Zwist m. ‘Uneinigkeit, Streit’, nd.-nl. Herkunft. Mnd. twist, mnl. twist, twest, nl. twist ‘Zank, Streit’ erhält im Rheingebiet den hd. Anlaut z- (14. Jh.) und dringt in dieser Lautform allmählich nach Westen vor (zumal als Ausdruck der Rechtssprache ‘Streitigkeit, Auseinandersetzung’), wird von hd. schreibenden md. und nordd. Schriftstellern zögernd aufgenommen, bleibt aber in der Literatursprache ein seltenes Wort.

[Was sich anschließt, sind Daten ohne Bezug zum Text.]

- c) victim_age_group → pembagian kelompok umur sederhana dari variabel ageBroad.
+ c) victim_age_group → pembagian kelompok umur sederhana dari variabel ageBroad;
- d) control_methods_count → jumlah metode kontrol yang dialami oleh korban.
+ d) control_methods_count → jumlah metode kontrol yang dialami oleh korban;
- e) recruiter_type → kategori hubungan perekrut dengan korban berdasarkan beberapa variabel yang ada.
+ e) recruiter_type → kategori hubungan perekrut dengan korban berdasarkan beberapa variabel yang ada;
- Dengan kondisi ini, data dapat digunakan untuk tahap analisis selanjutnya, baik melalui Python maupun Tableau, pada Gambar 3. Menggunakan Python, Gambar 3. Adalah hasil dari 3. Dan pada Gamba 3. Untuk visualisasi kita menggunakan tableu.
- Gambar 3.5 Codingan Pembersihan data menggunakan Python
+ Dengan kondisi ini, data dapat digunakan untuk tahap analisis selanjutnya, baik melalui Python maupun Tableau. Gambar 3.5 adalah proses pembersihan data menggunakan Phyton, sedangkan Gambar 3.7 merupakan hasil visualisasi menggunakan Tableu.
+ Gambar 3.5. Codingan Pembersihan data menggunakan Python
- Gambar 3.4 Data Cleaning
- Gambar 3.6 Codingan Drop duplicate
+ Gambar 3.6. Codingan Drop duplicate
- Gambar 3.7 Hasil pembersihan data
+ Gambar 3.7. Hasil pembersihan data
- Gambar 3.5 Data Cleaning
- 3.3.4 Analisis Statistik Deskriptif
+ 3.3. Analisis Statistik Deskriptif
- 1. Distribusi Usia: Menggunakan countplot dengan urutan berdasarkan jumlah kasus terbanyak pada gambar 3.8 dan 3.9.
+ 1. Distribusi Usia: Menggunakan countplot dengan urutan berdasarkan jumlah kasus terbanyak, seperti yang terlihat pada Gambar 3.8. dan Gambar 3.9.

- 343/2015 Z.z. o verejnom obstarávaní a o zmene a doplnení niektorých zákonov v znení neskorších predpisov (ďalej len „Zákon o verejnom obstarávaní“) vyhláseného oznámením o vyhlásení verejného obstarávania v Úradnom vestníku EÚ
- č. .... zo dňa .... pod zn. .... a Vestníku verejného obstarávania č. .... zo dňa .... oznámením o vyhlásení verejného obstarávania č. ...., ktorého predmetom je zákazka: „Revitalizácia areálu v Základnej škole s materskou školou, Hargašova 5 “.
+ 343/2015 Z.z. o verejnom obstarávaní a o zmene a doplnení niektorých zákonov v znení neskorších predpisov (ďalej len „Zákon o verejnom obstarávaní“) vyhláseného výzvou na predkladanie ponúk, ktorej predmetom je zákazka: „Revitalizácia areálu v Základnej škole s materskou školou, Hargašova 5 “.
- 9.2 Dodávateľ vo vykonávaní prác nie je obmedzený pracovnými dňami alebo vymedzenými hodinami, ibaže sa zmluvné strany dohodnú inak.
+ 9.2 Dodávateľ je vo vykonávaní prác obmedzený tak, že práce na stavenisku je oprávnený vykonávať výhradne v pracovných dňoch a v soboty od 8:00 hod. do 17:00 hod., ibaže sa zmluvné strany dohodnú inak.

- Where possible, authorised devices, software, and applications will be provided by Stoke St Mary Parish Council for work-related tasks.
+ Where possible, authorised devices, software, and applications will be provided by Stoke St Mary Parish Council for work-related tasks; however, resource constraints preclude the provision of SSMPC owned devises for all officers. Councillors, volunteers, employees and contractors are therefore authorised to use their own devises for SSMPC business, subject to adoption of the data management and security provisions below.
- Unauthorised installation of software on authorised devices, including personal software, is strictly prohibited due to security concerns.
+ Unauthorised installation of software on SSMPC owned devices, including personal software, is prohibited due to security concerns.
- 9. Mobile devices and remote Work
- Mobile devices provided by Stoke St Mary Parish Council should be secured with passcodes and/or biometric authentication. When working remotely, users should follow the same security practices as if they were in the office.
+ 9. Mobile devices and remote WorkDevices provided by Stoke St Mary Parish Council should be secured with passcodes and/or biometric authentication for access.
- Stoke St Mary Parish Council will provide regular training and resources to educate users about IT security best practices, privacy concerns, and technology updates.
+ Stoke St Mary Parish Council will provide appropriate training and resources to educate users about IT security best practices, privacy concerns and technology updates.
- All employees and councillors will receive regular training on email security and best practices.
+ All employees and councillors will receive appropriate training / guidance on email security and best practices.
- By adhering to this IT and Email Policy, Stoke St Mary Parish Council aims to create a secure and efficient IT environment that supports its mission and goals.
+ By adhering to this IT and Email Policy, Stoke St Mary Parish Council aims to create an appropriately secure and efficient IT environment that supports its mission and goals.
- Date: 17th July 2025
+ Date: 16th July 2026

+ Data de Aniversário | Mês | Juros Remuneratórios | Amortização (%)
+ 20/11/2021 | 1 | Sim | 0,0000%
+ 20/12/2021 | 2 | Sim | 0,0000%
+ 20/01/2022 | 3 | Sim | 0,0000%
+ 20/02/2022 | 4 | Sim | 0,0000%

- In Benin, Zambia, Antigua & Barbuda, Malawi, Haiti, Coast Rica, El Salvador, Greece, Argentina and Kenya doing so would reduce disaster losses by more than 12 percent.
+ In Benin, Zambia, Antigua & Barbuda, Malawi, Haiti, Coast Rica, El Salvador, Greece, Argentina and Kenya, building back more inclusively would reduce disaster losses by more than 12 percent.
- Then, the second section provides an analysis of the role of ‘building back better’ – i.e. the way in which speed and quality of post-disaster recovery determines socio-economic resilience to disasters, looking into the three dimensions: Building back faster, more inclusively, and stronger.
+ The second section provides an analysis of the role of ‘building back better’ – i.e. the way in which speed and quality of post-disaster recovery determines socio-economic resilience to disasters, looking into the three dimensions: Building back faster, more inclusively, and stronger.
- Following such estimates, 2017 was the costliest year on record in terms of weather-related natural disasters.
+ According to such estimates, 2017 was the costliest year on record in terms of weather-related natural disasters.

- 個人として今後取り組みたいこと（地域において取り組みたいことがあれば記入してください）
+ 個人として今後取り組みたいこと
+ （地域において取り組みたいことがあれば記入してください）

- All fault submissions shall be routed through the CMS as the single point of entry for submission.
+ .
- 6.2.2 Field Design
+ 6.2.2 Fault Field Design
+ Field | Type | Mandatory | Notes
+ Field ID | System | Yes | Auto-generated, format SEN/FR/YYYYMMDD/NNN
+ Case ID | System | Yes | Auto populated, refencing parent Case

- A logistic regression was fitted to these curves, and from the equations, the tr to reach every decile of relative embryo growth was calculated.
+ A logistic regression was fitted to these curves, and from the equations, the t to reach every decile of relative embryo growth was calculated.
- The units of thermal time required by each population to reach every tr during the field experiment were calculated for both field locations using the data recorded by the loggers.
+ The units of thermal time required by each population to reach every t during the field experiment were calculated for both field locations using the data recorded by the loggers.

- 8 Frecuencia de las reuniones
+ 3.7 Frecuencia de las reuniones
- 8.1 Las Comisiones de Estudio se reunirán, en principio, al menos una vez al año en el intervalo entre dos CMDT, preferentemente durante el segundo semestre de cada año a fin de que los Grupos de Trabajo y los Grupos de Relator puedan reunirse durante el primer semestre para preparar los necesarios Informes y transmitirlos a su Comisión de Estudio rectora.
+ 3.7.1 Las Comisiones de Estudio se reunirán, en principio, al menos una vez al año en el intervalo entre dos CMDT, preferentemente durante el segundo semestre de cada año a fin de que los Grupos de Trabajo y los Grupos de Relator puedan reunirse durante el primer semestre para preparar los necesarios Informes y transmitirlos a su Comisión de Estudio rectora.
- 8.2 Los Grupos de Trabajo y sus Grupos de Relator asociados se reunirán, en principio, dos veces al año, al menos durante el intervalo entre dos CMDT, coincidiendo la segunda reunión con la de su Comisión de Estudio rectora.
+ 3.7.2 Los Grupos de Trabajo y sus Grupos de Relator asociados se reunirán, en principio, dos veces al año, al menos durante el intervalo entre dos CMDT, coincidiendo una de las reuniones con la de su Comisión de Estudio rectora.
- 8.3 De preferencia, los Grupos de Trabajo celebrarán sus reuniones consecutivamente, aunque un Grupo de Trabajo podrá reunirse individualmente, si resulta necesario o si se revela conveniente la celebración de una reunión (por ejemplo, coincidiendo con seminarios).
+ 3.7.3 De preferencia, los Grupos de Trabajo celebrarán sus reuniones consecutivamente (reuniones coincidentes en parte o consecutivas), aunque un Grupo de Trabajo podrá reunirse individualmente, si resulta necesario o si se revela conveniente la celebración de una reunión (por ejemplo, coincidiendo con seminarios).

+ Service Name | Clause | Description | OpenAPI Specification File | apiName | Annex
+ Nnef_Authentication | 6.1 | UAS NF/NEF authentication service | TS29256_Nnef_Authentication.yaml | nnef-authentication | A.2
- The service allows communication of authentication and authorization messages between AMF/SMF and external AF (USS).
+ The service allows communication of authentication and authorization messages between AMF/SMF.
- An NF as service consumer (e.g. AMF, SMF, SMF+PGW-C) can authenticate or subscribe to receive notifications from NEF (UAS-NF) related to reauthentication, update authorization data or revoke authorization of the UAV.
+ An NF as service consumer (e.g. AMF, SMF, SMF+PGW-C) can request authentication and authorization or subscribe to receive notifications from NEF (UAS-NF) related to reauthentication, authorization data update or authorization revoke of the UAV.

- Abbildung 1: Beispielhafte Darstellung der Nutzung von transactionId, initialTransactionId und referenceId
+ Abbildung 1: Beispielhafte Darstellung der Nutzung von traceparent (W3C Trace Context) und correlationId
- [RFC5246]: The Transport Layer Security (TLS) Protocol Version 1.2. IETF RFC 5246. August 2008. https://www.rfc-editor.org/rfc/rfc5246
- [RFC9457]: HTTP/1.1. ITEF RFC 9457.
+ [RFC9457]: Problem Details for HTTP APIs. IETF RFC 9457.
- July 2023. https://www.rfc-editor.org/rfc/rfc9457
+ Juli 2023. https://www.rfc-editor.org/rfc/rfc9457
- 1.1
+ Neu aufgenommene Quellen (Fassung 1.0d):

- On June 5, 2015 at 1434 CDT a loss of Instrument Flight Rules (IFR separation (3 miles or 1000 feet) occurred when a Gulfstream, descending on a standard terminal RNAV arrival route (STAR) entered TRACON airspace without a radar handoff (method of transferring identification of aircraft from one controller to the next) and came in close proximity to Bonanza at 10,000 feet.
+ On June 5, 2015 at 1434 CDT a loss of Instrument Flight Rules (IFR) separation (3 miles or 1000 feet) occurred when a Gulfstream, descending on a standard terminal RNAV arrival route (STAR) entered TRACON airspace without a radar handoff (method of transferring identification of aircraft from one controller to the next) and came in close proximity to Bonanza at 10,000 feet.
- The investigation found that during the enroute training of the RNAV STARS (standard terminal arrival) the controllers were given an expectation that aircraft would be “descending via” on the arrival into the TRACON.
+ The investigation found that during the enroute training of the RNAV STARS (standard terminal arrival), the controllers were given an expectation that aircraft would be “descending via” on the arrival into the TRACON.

Es ist verwandt mit mengl. twist(e) ‘Astgabel, Zweig’, anord. tvistra ‘trennen’; vgl. auch got. twisstandan ‘sich trennen’, twis-stass ‘Zwiespalt’. Außergerm. lassen sich vielleicht heranziehen aind. dviṣṭhaḥ ‘an zwei Orten befindlich, zweideutig’, dvḗṣṭi ‘haßt, feindet an’, griech. distázein (διστάζειν) ‘zweifeln, ungewiß sein, schwanken’. Auszugehen ist von einer Bildung zu ie. *du̯is- ‘entzwei, auseinander’ (das dem Multiplikativadverb ie. *du̯is ‘zweimal’ entspricht, s. Zweig und Zwirn) entweder mit einer Ablautform der Wurzel ie. *stā-, *stə- ‘stehen, stellen’ (ie. *du̯istho-) oder mit to-Suffix (ie. *du̯isto-).